PBRO. ARMANDO GONZÁLEZ ESCOTO
El actual debate acerca de la sinodalidad es en el fondo un debate eclesiológico que encara dos maneras distintas de concebir a la Iglesia, la apostólica y la medieval.
En la Iglesia apostólica, es decir, la de los primeros siglos, la Iglesia se concibe como una comunidad de bautizados que giran en torno a Cristo poniendo al servicio de los demás su diversidad de carismas y ministerios.
La iglesia medieval se concibió como una pirámide de poder, donde los bautizados fueron clasificados en niveles, por un lado, el de los laicos comúnmente llamados “pueblo”, y por otro, el de los consagrados, pertenecientes a la jerarquía con sus múltiples escalones. En esta nueva concepción, ser laico es ser un cristiano de “segunda” e incluso un “profano”, ya que los laicos no podían ni siquiera pisar los presbiterios, tal y como si su consagración bautismal no contara o contara menos que la de los “ordenados”.
En parte esta inesperada división clasista fue efecto de la paulatina asimilación entre la Iglesia y los usos del imperio romano, sobre todo, por el empeño del imperio de dar al sacerdocio cristiano el mismo sitial y forma de entender del sacerdocio pagano, y de los encuadres sociales romanos de donde se tomó la palabra “órdenes” y en consecuencia “ordenarse”; ambos términos eran usados por el Imperio en la ceremonia por la cual un plebeyo pasaba a ser parte de la aristocracia, a lo que se llamaba “ordenarse”, es decir, participar en delante del “orden aristocrático” de la sociedad, el término específicamente cristiano de la
“imposición de manos” quedó atrás, aunque se siguiera realizando, ahora unido con el uso de poner las manos del nuevo presbítero entre las manos del obispo, tal y como desde antiguo el plebeyo ponía sus manos entre las del emperador, como un signo de su paso a la aristocracia.
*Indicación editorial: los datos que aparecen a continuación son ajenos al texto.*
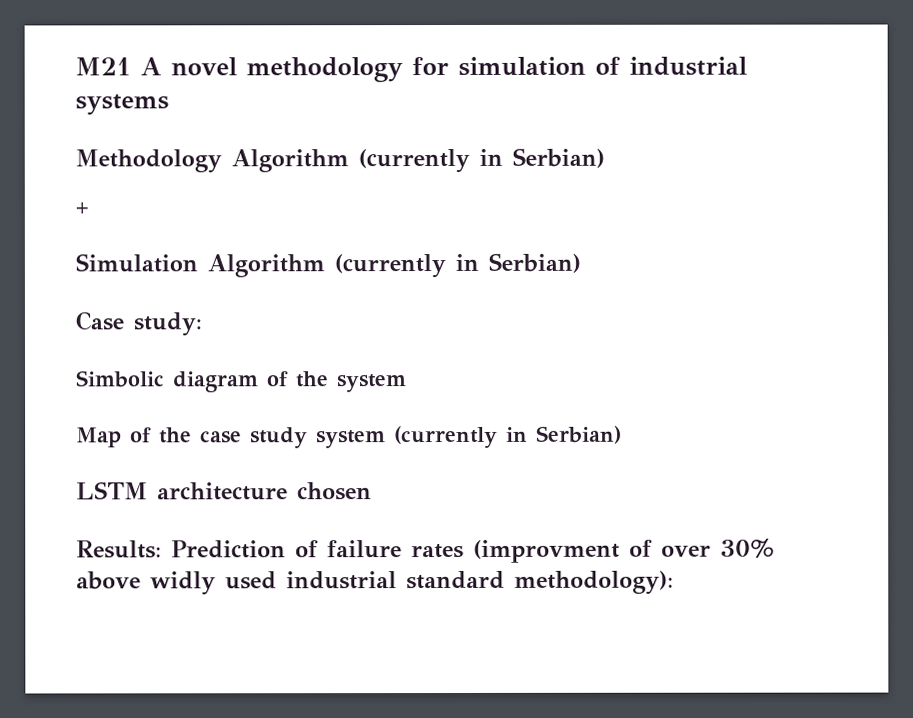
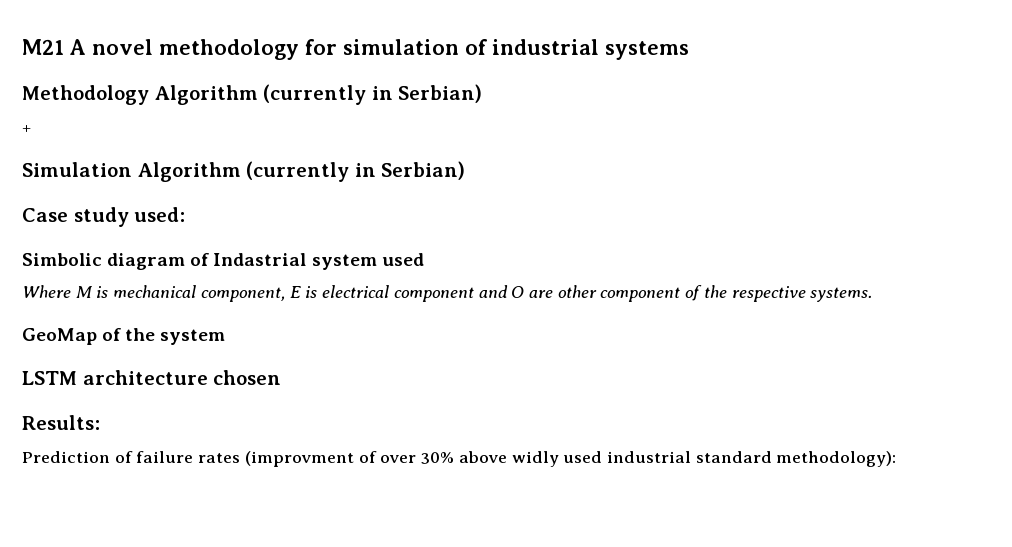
[133,312,202,337] study: -> [73,207,186,227] study used:
[296,371,407,393] [76,425,622,449] the system // Map of the case study system (currently in Serbian) -> [213,253,424,270] [22,285,873,302] [22,328,226,345] Indastrial system used // Where M is mechanical component, E is electrical component and O are other component of the respective systems. // GeoMap of the system
(162, 549) none -> (100, 422) //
Por supuesto que una semejante concepción rompía con el espíritu cristiano de los primeros siglos, pero nadie pareció advertirlo y más bien se asumió como parte de una evolución aceptable.
La sacralización subsiguiente de personas, lugares y cosas, fortaleció el fenómeno del clericalismo y así la Iglesia, comunidad de ministerios establecidos por el Espíritu, se convirtió en la pirámide de poder escalonado y fincado sobre la base de un “pueblo” meramente proveedor. Aquí, la sinodalidad ya no tenía cabida o, mejor dicho, se volvió excluyente, será algo de competencia exclusiva de los “ordenados”; laicos, favor de abstenerse.
Ya hemos visto como el Concilio Vaticano II pugnó por recuperar la eclesiología de la Iglesia apostólica, pero eso ha supuesto luchar contra una pesada inercia de más de mil años que sigue resistiéndose a desparecer.
De ahí la importancia del actual sínodo sobre la sinodalidad, y de ahí las voces en contra que buscan todo tipo de argucias para desautorizar un proceso legítimo, que tendrá que seguirse con cuidado y prudencia, pues una Iglesia sinodal no se improvisa de la noche a la mañana.